Contra Roma en sus propias palabras
Roma tomó el control de Judea en el 63 a. C., cuando el general Pompeyo conquistó Jerusalén. Cuando Jesús comenzó su ministerio, Judea llevaba ya unos 89 años bajo el dominio del Imperio romano, el cual permeaba prácticamente todos los aspectos de la vida en el mundo mediterráneo. El cristianismo nació bajo el poder de este imperio y cada página de las Escrituras cristianas fue escrita bajo su sombra.
El Nuevo Testamento no fue escrito en una burbuja ajena a su realidad inmediata, sino que, por el contrario, nació como resultado de los anhelos, esperanzas, luchas y frustraciones de las comunidades que vivieron bajo el poder e influencia del Imperio. La realidad de la ocupación militar y el cobro de pesados impuestos fue el trasfondo en el que se gestó el movimiento cristiano. Las elaboraciones teológicas, la misión y las prácticas cristianas fueron concebidas bajo la sombra omnipresente del águila romana.
De allí que el conocimiento de las políticas imperiales romanas sea clave para la comprensión de los textos neotestamentarios y la manera en que se posicionaron y criticaron los males del Imperio. La suposición de que los escritos del Nuevo Testamento son apolíticos y que se ocupan principalmente de realidades espirituales más que de la vida cotidiana es un desacierto cuya fuerza se basa en el desconocimiento de las características de la maquinaria imperial romana.
De esa necesidad surgió en el campo de la exégesis bíblica lo que se conoce como los estudios del imperio o crítica del imperio, enfoque que propone leer los textos del Nuevo Testamento sobre el telón de fondo del Imperio romano: su ideología, su propaganda, su economía, su sistema de poder y, sobre todo, su religión política o culto imperial. La tesis central es que buena parte del Nuevo Testamento no nació en un vacío «espiritual», sino como respuesta —a veces abierta, a veces velada— al orden imperial romano. Muchos de los términos clave que hoy reconocemos como netamente cristianos son en realidad vocabulario imperial resignificado.

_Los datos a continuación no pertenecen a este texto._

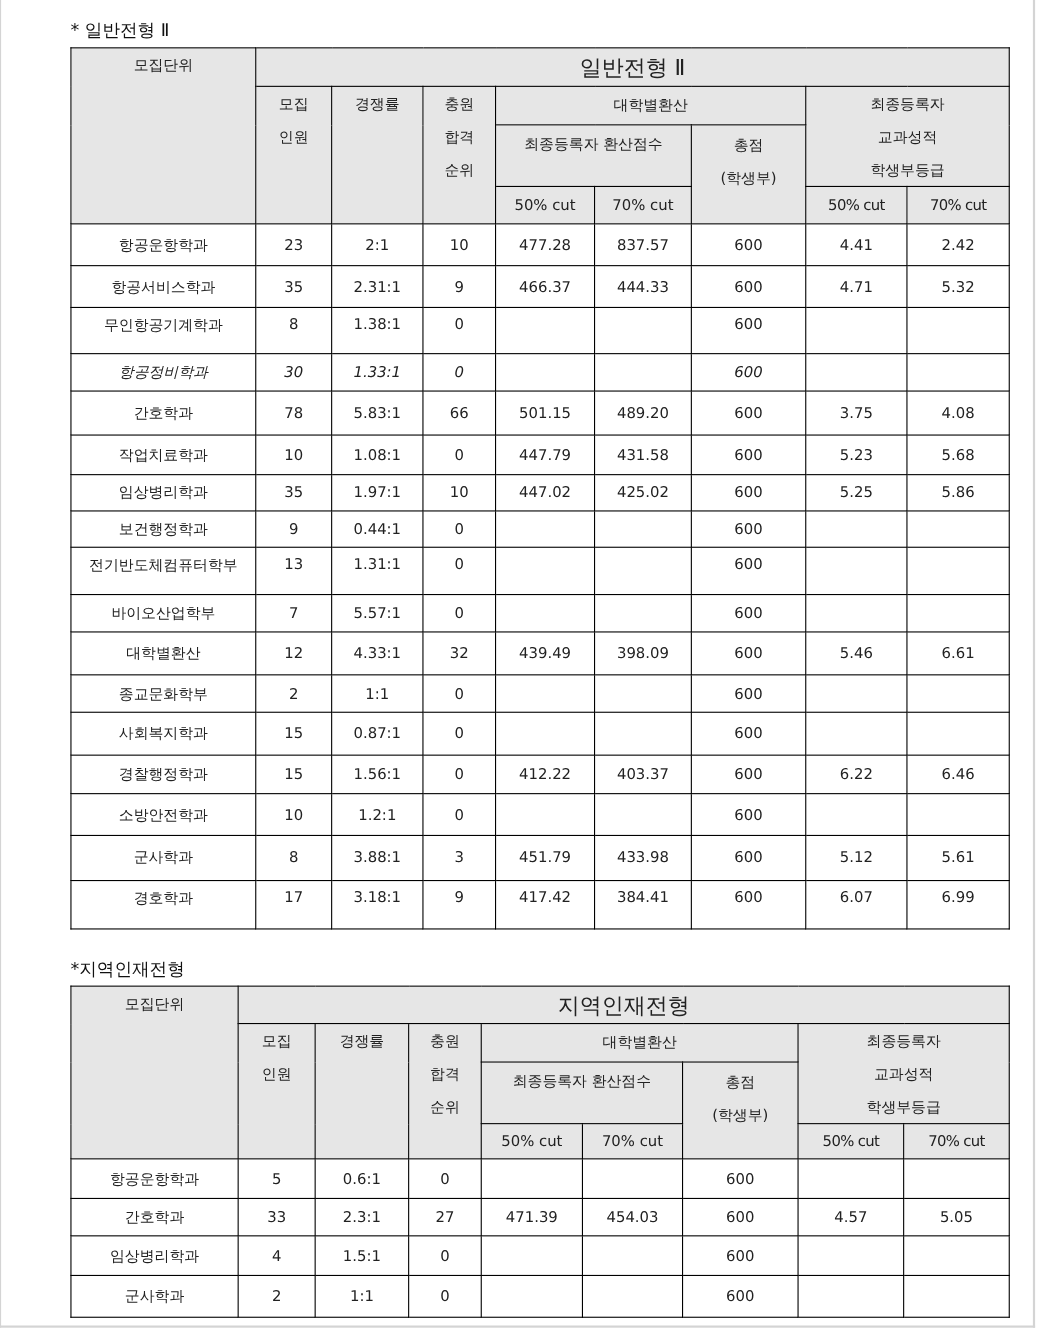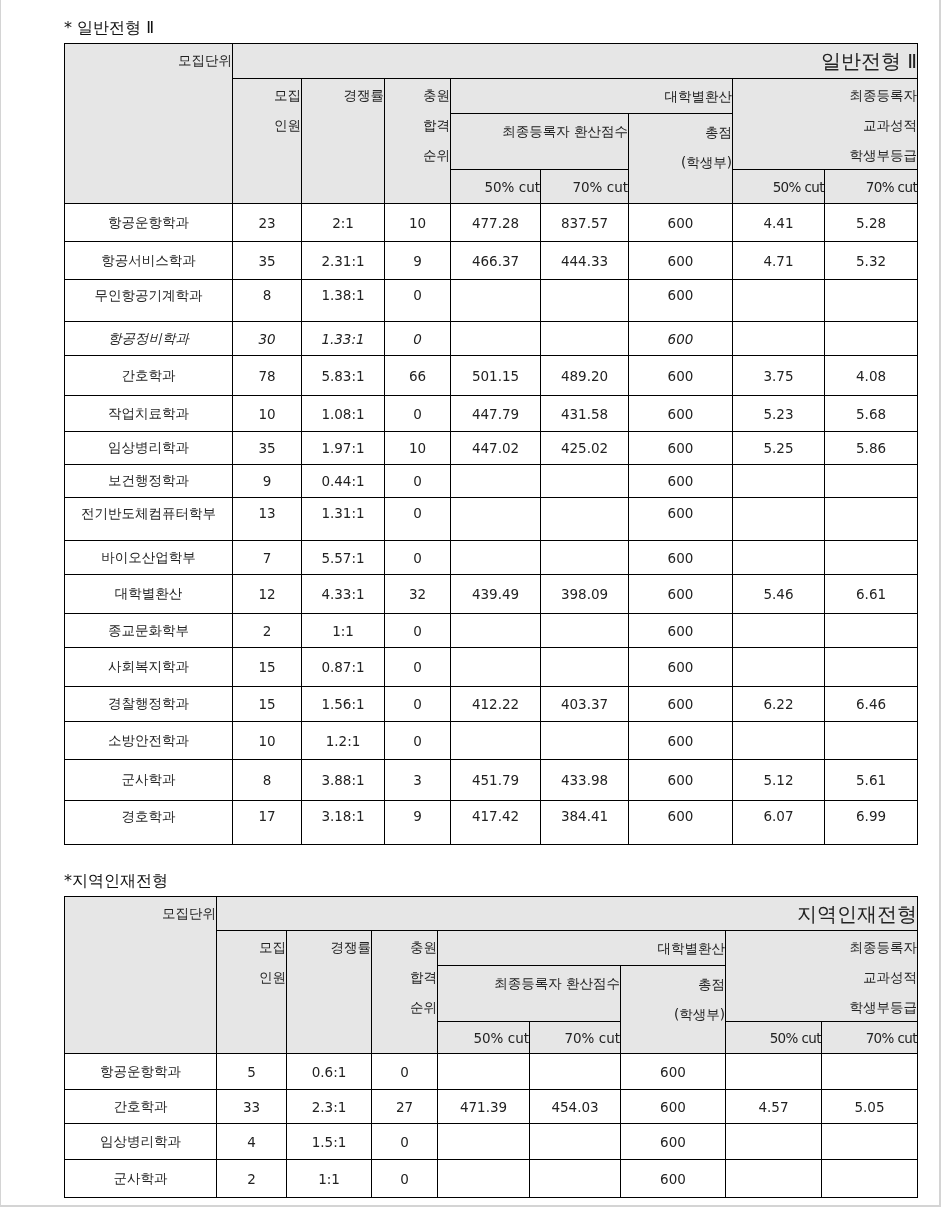--- a/index.html
+++ b/index.html
@@ -13,7 +13,7 @@
     table.grid { position: absolute; border-collapse: collapse; table-layout: fixed; left: 64px; }
     table.grid td { border: 1.5px solid #000; text-align: center; padding: 0; font-size: 13.5px; color: #222; overflow: hidden; white-space: nowrap; }
     table.grid td.hd { background: #e6e6e6; vertical-align: top; }
-    table.grid td.hd .t { display: block; line-height: 28px; padding-top: 2px; font-size: 13.5px; text-align: right; }
+    table.grid td.hd .t { display: block; line-height: 28px; padding-top: 2px; font-size: 13.5px; }
     table.grid td.hd.mid { vertical-align: middle; }
     table.grid td.hd.mid .t { padding-top: 0; line-height: 22px; }
     table.grid td.big .t { font-size: 20px; line-height: 32px; padding-top: 0; }

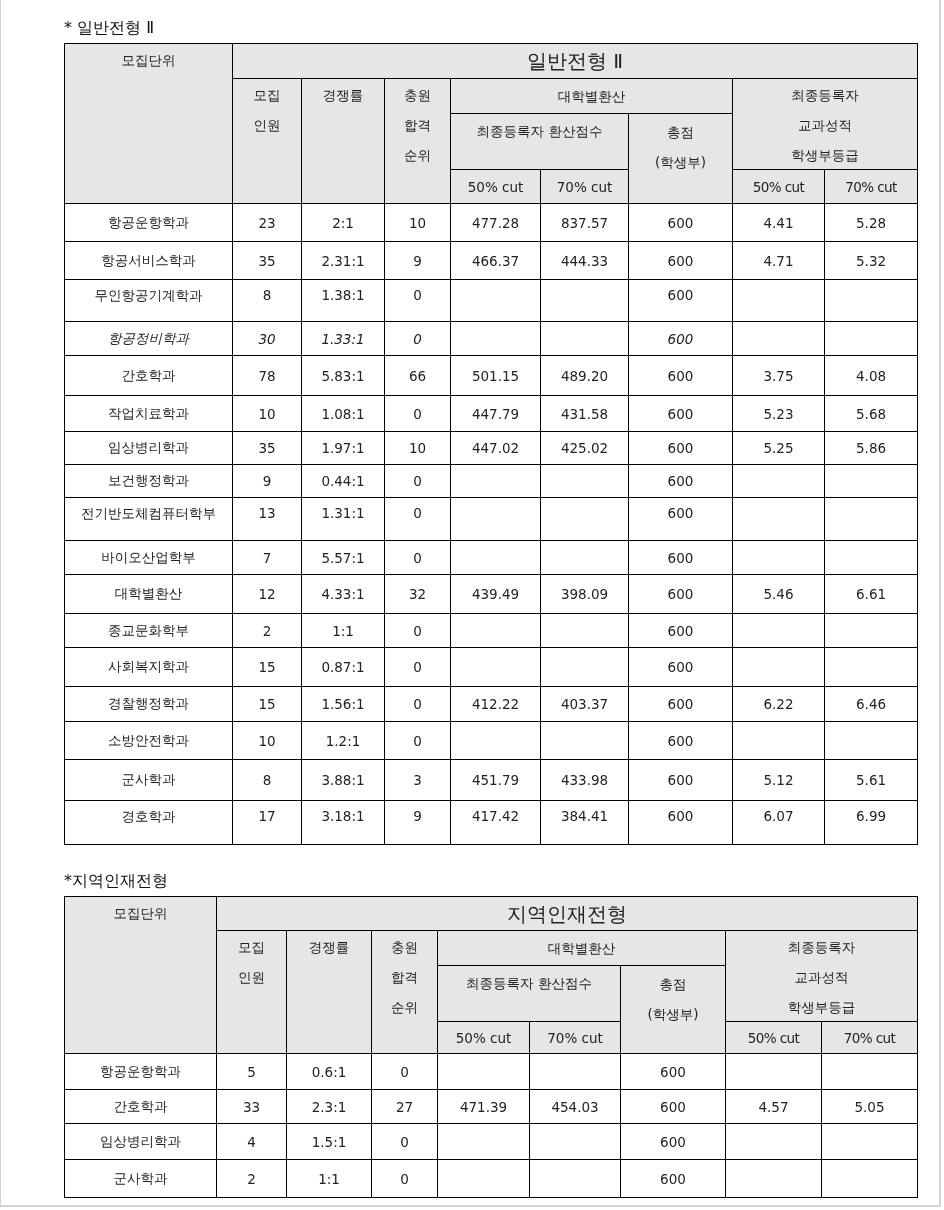--- a/index.html
+++ b/index.html
@@ -106,7 +106,7 @@
         <td class="dt">837.57</td>
         <td class="dt">600</td>
         <td class="dt">4.41</td>
-        <td class="dt">5.28</td>
+        <td class="dt">2.42</td>
       </tr>
       <tr style="height: 38px;">
         <td class="dt">항공서비스학과</td>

Un cristiano medianamente familiarizado con la terminología cristiana no dejará de sorprenderse al advertir que varios términos distintivamente cristianos no son otra cosa que lenguaje compartido con el aparato publicitario romano: Augusto y sus sucesores fueron proclamados «divi filius» (hijo de dios), «sóter» (salvador), «kyrios» (señor); sus victorias y su ascenso se anunciaban como «euangelion» (evangelio); su llegada a una ciudad era una «parousía»; y el orden que imponían se vendía como «pax et securitas» (paz y seguridad) y como el comienzo de una nueva era de salvación.
La apropiación cristiana del léxico propagandístico del Imperio no fue un préstamo neutral ni una casualidad lingüística. En un mundo donde esas palabras pertenecían al César y sostenían el orden imperial, aplicarlas a un judío crucificado por Roma equivalía a un acto deliberado de contraposición. Confesar que «Jesús es Señor» implicaba, ineludiblemente, que el César no lo era; anunciar el «evangelio» del crucificado relativizaba la buena nueva de los logros del emperador; proclamar su «venida» desplazaba la llegada triunfal del soberano.
Ese posicionamiento acarreaba implicaciones políticas ineludibles, aunque no en el sentido de un programa insurreccional ni partidario. Mas bien, era la afirmación de una lealtad última y excluyente: el verdadero Señor del mundo no reina mediante la fuerza, la conquista y el miedo, sino a través de un poder crucificado, de la justicia y de la ternura con los vulnerables. Al reutilizar el vocabulario de Roma, los primeros cristianos no se limitaban a describir su fe: desenmascaraban las pretensiones divinas del Imperio y proclamaban un reino alternativo.
Su confesión era una crítica radical a toda absolutización del poder humano que era, a un tiempo, adoración y resistencia. Adoración, porque reconocía a Cristo como único Señor; resistencia, porque desenmascaraba las falsas salvaciones ofrecidas por los poderes de turno. Allí donde se exalta al líder como indispensable, el evangelio proclama al crucificado. Allí donde se confunde seguridad con sometimiento, anuncia una paz fundada en la justicia. Allí donde se exige silencio en nombre del orden, recuerda que la verdad libera. Y allí donde el poder se absolutiza, la iglesia está llamada a decir, con humildad pero con firmeza: Jesús es Señor, y por eso ningún César lo es.